**About this exercise**. Give the data below again exactly, and drop each picture from it.
-- Opening Marker --
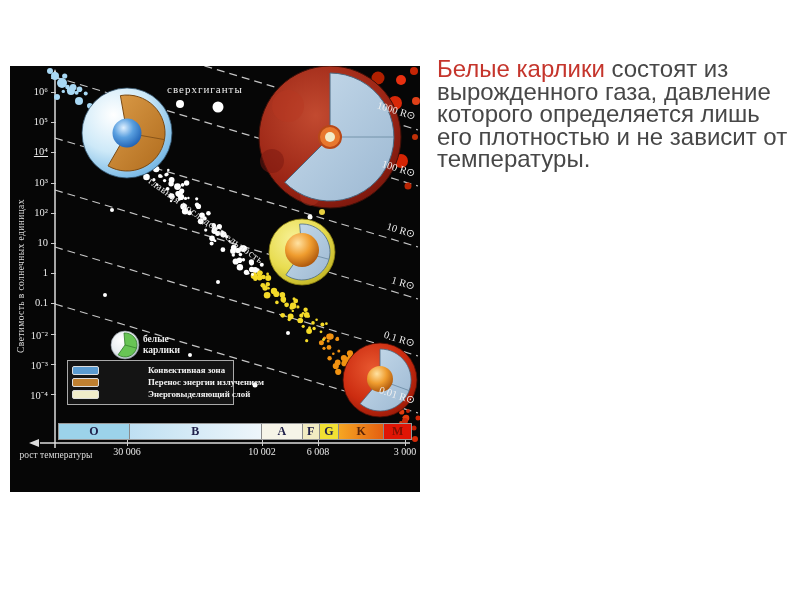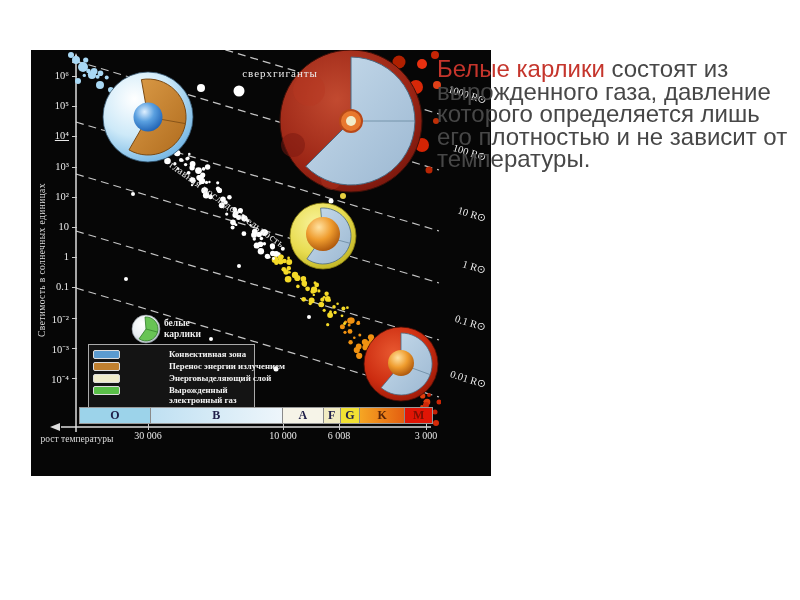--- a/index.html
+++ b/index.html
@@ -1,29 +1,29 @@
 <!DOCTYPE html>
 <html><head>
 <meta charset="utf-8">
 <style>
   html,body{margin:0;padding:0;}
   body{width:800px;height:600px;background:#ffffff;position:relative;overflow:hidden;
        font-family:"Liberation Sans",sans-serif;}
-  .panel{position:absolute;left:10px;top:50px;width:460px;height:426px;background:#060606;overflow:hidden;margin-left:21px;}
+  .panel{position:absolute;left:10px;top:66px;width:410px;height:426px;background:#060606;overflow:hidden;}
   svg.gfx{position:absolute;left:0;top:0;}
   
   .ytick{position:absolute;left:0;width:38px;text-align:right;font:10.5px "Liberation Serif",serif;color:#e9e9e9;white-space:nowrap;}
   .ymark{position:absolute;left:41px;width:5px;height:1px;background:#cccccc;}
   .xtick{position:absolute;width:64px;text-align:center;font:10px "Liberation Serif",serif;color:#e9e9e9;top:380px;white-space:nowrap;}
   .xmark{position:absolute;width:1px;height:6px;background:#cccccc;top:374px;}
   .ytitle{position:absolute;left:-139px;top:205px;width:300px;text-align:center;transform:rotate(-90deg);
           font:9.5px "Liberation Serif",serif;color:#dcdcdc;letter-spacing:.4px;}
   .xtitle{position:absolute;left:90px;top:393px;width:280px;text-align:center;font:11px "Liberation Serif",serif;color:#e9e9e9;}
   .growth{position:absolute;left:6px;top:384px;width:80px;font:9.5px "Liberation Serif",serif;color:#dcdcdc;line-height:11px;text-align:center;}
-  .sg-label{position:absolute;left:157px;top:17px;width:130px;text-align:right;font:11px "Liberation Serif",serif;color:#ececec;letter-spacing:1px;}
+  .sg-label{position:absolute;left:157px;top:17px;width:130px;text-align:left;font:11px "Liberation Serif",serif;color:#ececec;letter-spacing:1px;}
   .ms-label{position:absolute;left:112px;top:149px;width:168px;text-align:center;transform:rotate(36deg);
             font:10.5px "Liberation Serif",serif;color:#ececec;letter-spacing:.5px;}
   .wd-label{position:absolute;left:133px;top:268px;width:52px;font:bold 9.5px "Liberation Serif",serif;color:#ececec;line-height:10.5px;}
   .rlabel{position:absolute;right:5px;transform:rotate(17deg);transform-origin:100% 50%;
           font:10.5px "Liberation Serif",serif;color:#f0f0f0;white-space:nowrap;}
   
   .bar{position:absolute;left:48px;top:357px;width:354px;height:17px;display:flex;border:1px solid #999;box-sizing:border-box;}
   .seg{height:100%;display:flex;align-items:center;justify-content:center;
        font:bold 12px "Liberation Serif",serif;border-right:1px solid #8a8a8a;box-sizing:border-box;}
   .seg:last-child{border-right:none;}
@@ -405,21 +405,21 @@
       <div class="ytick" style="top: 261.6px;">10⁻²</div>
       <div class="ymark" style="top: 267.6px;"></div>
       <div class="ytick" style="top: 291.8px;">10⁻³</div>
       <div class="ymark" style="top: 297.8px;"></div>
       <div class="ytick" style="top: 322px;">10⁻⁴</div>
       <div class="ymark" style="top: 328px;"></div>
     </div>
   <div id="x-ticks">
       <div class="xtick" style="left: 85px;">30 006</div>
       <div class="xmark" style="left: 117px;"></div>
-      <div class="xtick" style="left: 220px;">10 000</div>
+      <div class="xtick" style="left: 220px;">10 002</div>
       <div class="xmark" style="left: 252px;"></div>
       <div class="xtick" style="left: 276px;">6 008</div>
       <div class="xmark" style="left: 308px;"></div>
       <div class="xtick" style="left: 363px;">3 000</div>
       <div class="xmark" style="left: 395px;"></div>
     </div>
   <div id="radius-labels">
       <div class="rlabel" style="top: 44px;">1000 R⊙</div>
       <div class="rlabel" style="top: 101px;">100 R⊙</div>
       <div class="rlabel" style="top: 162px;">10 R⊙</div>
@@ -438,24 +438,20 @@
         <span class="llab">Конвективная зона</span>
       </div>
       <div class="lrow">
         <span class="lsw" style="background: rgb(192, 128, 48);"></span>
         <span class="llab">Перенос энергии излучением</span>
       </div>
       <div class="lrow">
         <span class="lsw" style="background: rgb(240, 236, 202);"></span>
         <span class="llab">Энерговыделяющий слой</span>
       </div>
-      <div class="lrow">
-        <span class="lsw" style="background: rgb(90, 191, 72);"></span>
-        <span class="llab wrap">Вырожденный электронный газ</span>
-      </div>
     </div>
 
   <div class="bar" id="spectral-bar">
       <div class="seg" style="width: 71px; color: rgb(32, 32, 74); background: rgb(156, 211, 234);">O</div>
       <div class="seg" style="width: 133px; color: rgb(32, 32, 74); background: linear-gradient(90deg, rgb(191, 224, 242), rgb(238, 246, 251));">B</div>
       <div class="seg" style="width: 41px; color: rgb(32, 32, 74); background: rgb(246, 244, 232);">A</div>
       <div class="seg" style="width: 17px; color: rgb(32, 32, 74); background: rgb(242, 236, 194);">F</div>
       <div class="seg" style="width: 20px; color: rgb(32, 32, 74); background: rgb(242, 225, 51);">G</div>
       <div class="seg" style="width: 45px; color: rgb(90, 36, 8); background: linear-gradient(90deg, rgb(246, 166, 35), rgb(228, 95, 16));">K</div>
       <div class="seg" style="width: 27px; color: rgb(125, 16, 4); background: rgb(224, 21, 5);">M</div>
-- Closing Marker --
**Your solution**.
--- a/index.html
+++ b/index.html
@@ -1,29 +1,29 @@
 <!DOCTYPE html>
 <html><head>
 <meta charset="utf-8">
 <style>
   html,body{margin:0;padding:0;}
   body{width:800px;height:600px;background:#ffffff;position:relative;overflow:hidden;
        font-family:"Liberation Sans",sans-serif;}
-  .panel{position:absolute;left:10px;top:50px;width:460px;height:426px;background:#060606;overflow:hidden;margin-left:21px;}
+  .panel{position:absolute;left:10px;top:66px;width:410px;height:426px;background:#060606;overflow:hidden;}
   svg.gfx{position:absolute;left:0;top:0;}
   
   .ytick{position:absolute;left:0;width:38px;text-align:right;font:10.5px "Liberation Serif",serif;color:#e9e9e9;white-space:nowrap;}
   .ymark{position:absolute;left:41px;width:5px;height:1px;background:#cccccc;}
   .xtick{position:absolute;width:64px;text-align:center;font:10px "Liberation Serif",serif;color:#e9e9e9;top:380px;white-space:nowrap;}
   .xmark{position:absolute;width:1px;height:6px;background:#cccccc;top:374px;}
   .ytitle{position:absolute;left:-139px;top:205px;width:300px;text-align:center;transform:rotate(-90deg);
           font:9.5px "Liberation Serif",serif;color:#dcdcdc;letter-spacing:.4px;}
   .xtitle{position:absolute;left:90px;top:393px;width:280px;text-align:center;font:11px "Liberation Serif",serif;color:#e9e9e9;}
   .growth{position:absolute;left:6px;top:384px;width:80px;font:9.5px "Liberation Serif",serif;color:#dcdcdc;line-height:11px;text-align:center;}
-  .sg-label{position:absolute;left:157px;top:17px;width:130px;text-align:right;font:11px "Liberation Serif",serif;color:#ececec;letter-spacing:1px;}
+  .sg-label{position:absolute;left:157px;top:17px;width:130px;text-align:left;font:11px "Liberation Serif",serif;color:#ececec;letter-spacing:1px;}
   .ms-label{position:absolute;left:112px;top:149px;width:168px;text-align:center;transform:rotate(36deg);
             font:10.5px "Liberation Serif",serif;color:#ececec;letter-spacing:.5px;}
   .wd-label{position:absolute;left:133px;top:268px;width:52px;font:bold 9.5px "Liberation Serif",serif;color:#ececec;line-height:10.5px;}
   .rlabel{position:absolute;right:5px;transform:rotate(17deg);transform-origin:100% 50%;
           font:10.5px "Liberation Serif",serif;color:#f0f0f0;white-space:nowrap;}
   
   .bar{position:absolute;left:48px;top:357px;width:354px;height:17px;display:flex;border:1px solid #999;box-sizing:border-box;}
   .seg{height:100%;display:flex;align-items:center;justify-content:center;
        font:bold 12px "Liberation Serif",serif;border-right:1px solid #8a8a8a;box-sizing:border-box;}
   .seg:last-child{border-right:none;}
@@ -405,21 +405,21 @@
       <div class="ytick" style="top: 261.6px;">10⁻²</div>
       <div class="ymark" style="top: 267.6px;"></div>
       <div class="ytick" style="top: 291.8px;">10⁻³</div>
       <div class="ymark" style="top: 297.8px;"></div>
       <div class="ytick" style="top: 322px;">10⁻⁴</div>
       <div class="ymark" style="top: 328px;"></div>
     </div>
   <div id="x-ticks">
       <div class="xtick" style="left: 85px;">30 006</div>
       <div class="xmark" style="left: 117px;"></div>
-      <div class="xtick" style="left: 220px;">10 000</div>
+      <div class="xtick" style="left: 220px;">10 002</div>
       <div class="xmark" style="left: 252px;"></div>
       <div class="xtick" style="left: 276px;">6 008</div>
       <div class="xmark" style="left: 308px;"></div>
       <div class="xtick" style="left: 363px;">3 000</div>
       <div class="xmark" style="left: 395px;"></div>
     </div>
   <div id="radius-labels">
       <div class="rlabel" style="top: 44px;">1000 R⊙</div>
       <div class="rlabel" style="top: 101px;">100 R⊙</div>
       <div class="rlabel" style="top: 162px;">10 R⊙</div>
@@ -438,24 +438,20 @@
         <span class="llab">Конвективная зона</span>
       </div>
       <div class="lrow">
         <span class="lsw" style="background: rgb(192, 128, 48);"></span>
         <span class="llab">Перенос энергии излучением</span>
       </div>
       <div class="lrow">
         <span class="lsw" style="background: rgb(240, 236, 202);"></span>
         <span class="llab">Энерговыделяющий слой</span>
       </div>
-      <div class="lrow">
-        <span class="lsw" style="background: rgb(90, 191, 72);"></span>
-        <span class="llab wrap">Вырожденный электронный газ</span>
-      </div>
     </div>
 
   <div class="bar" id="spectral-bar">
       <div class="seg" style="width: 71px; color: rgb(32, 32, 74); background: rgb(156, 211, 234);">O</div>
       <div class="seg" style="width: 133px; color: rgb(32, 32, 74); background: linear-gradient(90deg, rgb(191, 224, 242), rgb(238, 246, 251));">B</div>
       <div class="seg" style="width: 41px; color: rgb(32, 32, 74); background: rgb(246, 244, 232);">A</div>
       <div class="seg" style="width: 17px; color: rgb(32, 32, 74); background: rgb(242, 236, 194);">F</div>
       <div class="seg" style="width: 20px; color: rgb(32, 32, 74); background: rgb(242, 225, 51);">G</div>
       <div class="seg" style="width: 45px; color: rgb(90, 36, 8); background: linear-gradient(90deg, rgb(246, 166, 35), rgb(228, 95, 16));">K</div>
       <div class="seg" style="width: 27px; color: rgb(125, 16, 4); background: rgb(224, 21, 5);">M</div>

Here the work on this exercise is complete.